What could have promoted a faster recovery by enhancing productivity growth? Variables that encourage economic growth include strong rule of law and property rights, free trade, rolling back inefficient regulations and other constraints on market activity, public infrastructure such as highways and airports, strong institutions for education and health, fiscal discipline (including a moderate ratio of public debt to GDP), efficient taxation, and sound monetary policy as reflected in low and stable inflation.
The main U.S. policy used to counter the Great Recession was increased government transfer payments. Federal social benefits to persons as a ratio to GDP went from 8.7% in 2007 to 11.7% in 2010, then fell to 10.9% in 2015. The main increases applied to Medicaid, Medicare, Social Security (including disability) and food stamps, whereas unemployment insurance first rose then fell. Unfortunately, increased transfer payments do not promote productivity growth.
The 2007-08 financial crisis was also followed by vast monetary expansion involving increases in the balance sheets of the Federal Reserve and other central banks. The Fed’s expansion featured a dramatic rise in excess reserves, used to fund increased holdings of Treasury bonds and mortgage-backed securities. Remarkably, the strong monetary growth came without inflation.
The absence of inflation is surprising but may have occurred because weak opportunities for private investment motivated banks and other institutions to hold the Fed’s added obligations despite the negative real interest rates paid. In this scenario, the key factor is the flight to quality stimulated by the heightened perceived risk in private investment.
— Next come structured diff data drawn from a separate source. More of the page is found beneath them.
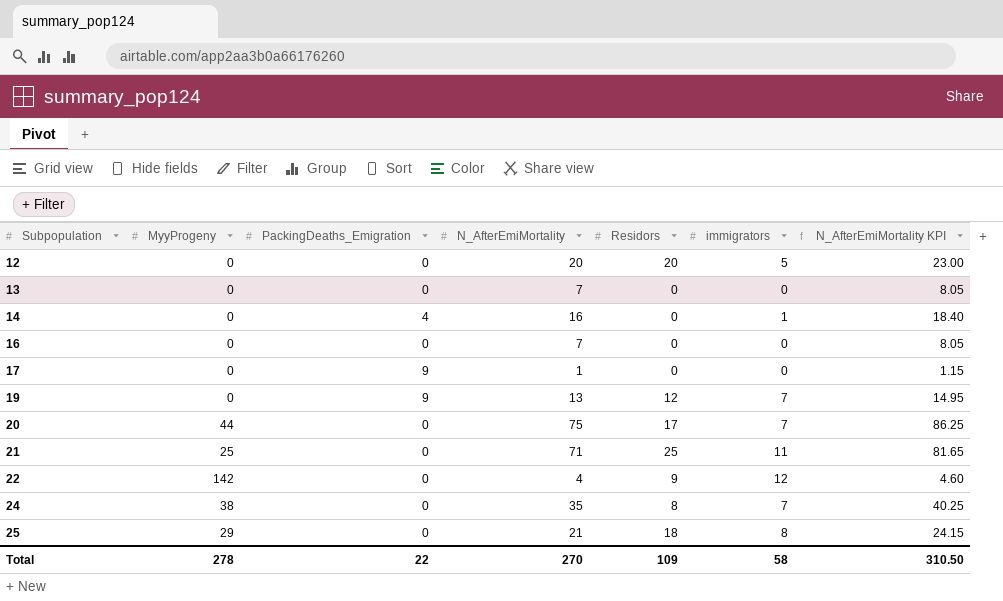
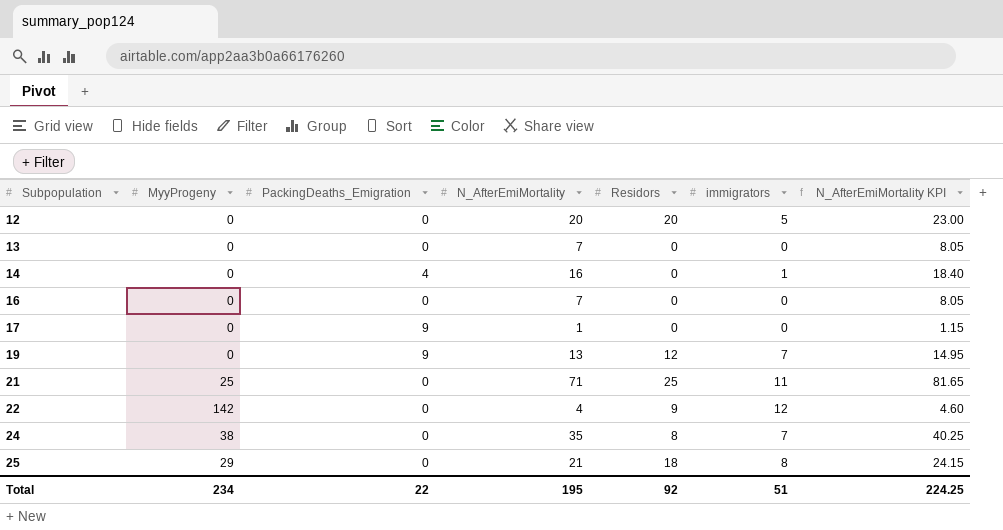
row 20: 44 | 0 | 75 | 17 | 7 | 86.25 -> none
Total | MyyProgeny: 278 -> 234
Total | N_AfterEmiMortality: 270 -> 195
Total | Residors: 109 -> 92
Total | immigrators: 58 -> 51
Total | N_AfterEmiMortality KPI: 310.50 -> 224.25

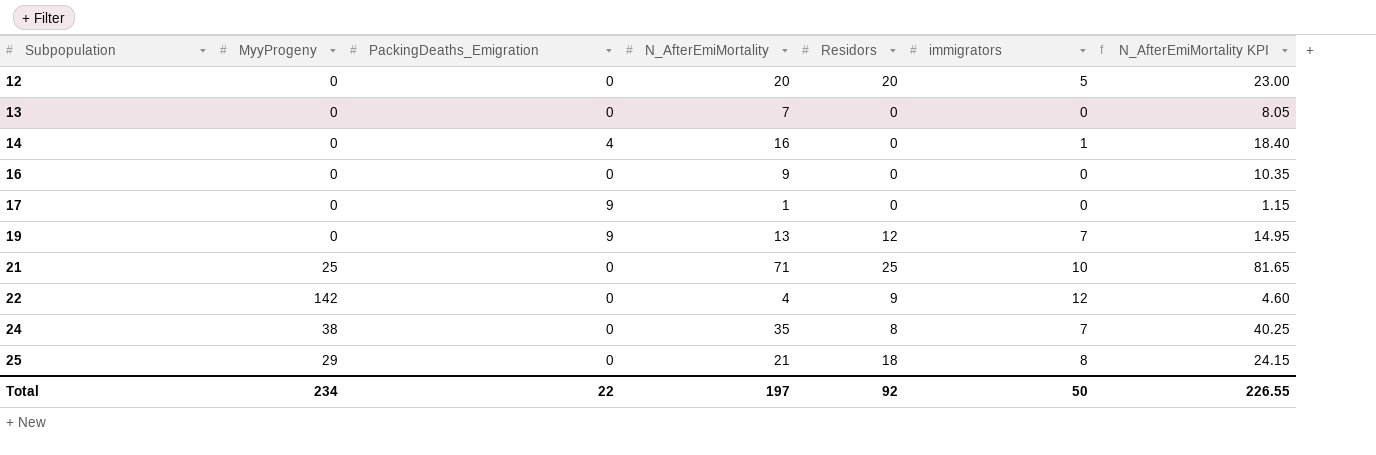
16 | N_AfterEmiMortality: 7 -> 9
16 | N_AfterEmiMortality KPI: 8.05 -> 10.35
21 | immigrators: 11 -> 10
Total | N_AfterEmiMortality: 195 -> 197
Total | immigrators: 51 -> 50
Total | N_AfterEmiMortality KPI: 224.25 -> 226.55

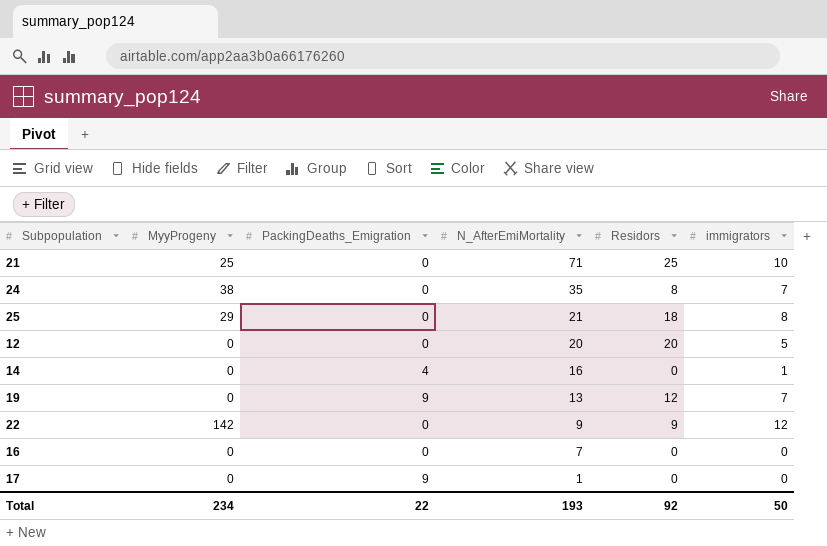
row order: Subpopulation ascending -> N_AfterEmiMortality descending
column N_AfterEmiMortality KPI | formula: [N_AfterEmiMortality] * 1.15 -> none
row 13: 0 | 0 | 7 | 0 | 0 | 8.05 -> none
22 | N_AfterEmiMortality: 4 -> 9
16 | N_AfterEmiMortality: 9 -> 7
Total | N_AfterEmiMortality: 197 -> 193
Given the need for productivity-enhancing policies, it is sad that recent policy suggestions from Donald Trump and Hillary Clinton have emphasized restrictions on trade and immigration and higher minimum wages. The former policies are equivalent to constraining technological progress. Expanded trade in goods and people is like better technology—both raise the total real value of goods and services that can be produced for given inputs. Mandating a higher minimum wage amounts to inefficient regulation of the labor market by pricing young and less-productive workers out of the job market.
At this point, it is hard to imagine U.S. policy makers participating in serious policy discussions aimed at promoting economic growth. But maybe I am too pessimistic—after all, the report on the U.S. fiscal situation in 2010 by the Simpson-Bowles Commission was very good. Too bad the Obama administration ignored it.